§ Task item: Within the lines below, find those that hold the string "inbetween" and copy each one.

(Beginning of Available records)

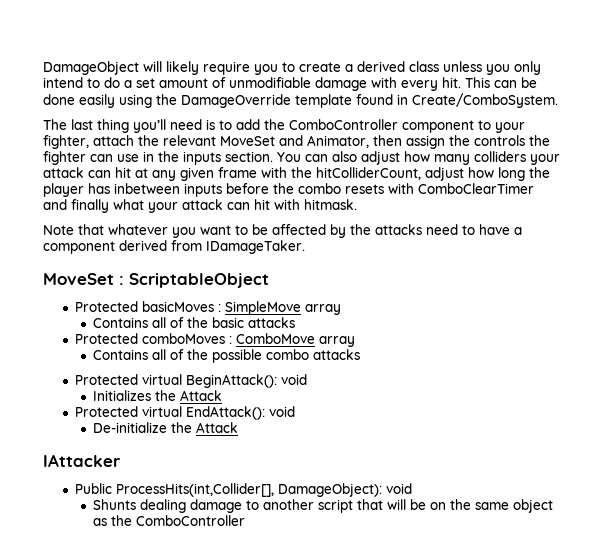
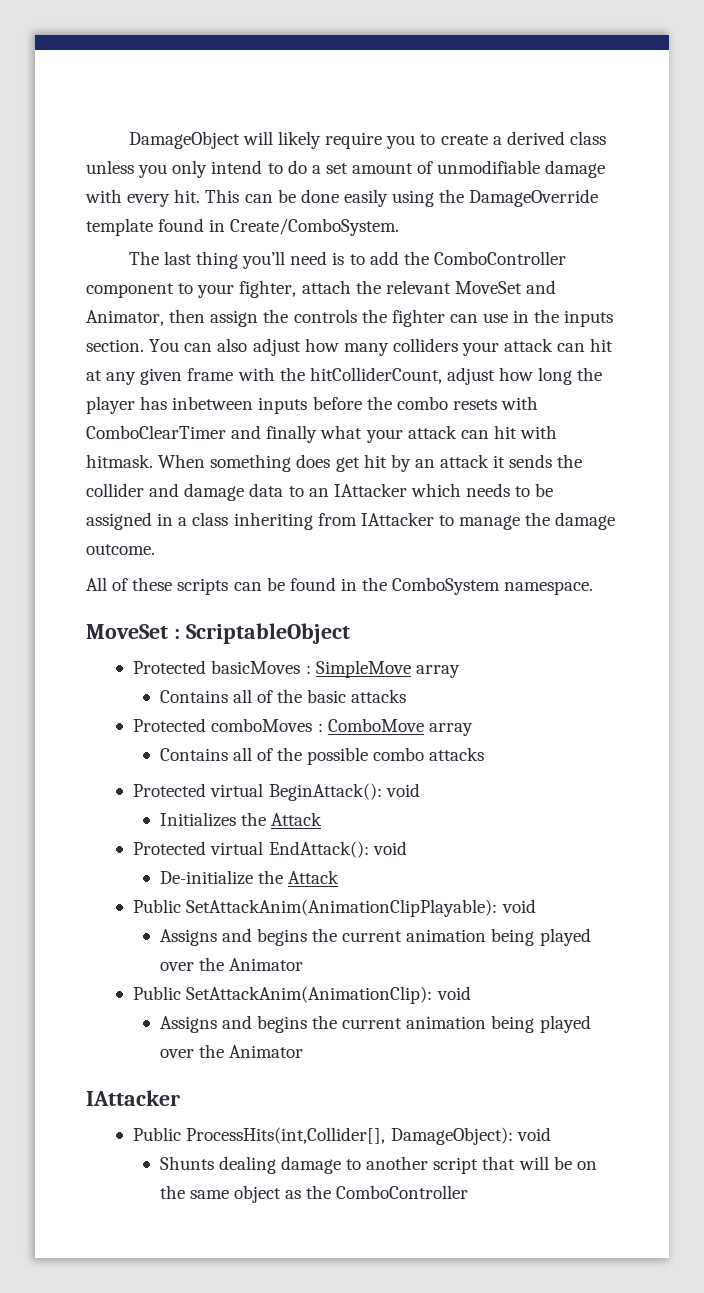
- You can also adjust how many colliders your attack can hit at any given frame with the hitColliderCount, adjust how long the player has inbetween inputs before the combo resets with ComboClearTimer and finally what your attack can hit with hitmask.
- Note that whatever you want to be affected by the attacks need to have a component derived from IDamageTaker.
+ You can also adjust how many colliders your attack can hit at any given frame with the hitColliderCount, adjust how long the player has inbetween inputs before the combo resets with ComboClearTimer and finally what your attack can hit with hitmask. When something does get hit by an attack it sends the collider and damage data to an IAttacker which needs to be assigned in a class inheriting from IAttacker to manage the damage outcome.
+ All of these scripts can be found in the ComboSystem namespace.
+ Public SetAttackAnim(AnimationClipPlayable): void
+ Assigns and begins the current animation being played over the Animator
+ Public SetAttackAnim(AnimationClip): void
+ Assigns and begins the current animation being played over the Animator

(End of Available records)

§ Response to this task:
- You can also adjust how many colliders your attack can hit at any given frame with the hitColliderCount, adjust how long the player has inbetween inputs before the combo resets with ComboClearTimer and finally what your attack can hit with hitmask.
+ You can also adjust how many colliders your attack can hit at any given frame with the hitColliderCount, adjust how long the player has inbetween inputs before the combo resets with ComboClearTimer and finally what your attack can hit with hitmask. When something does get hit by an attack it sends the collider and damage data to an IAttacker which needs to be assigned in a class inheriting from IAttacker to manage the damage outcome.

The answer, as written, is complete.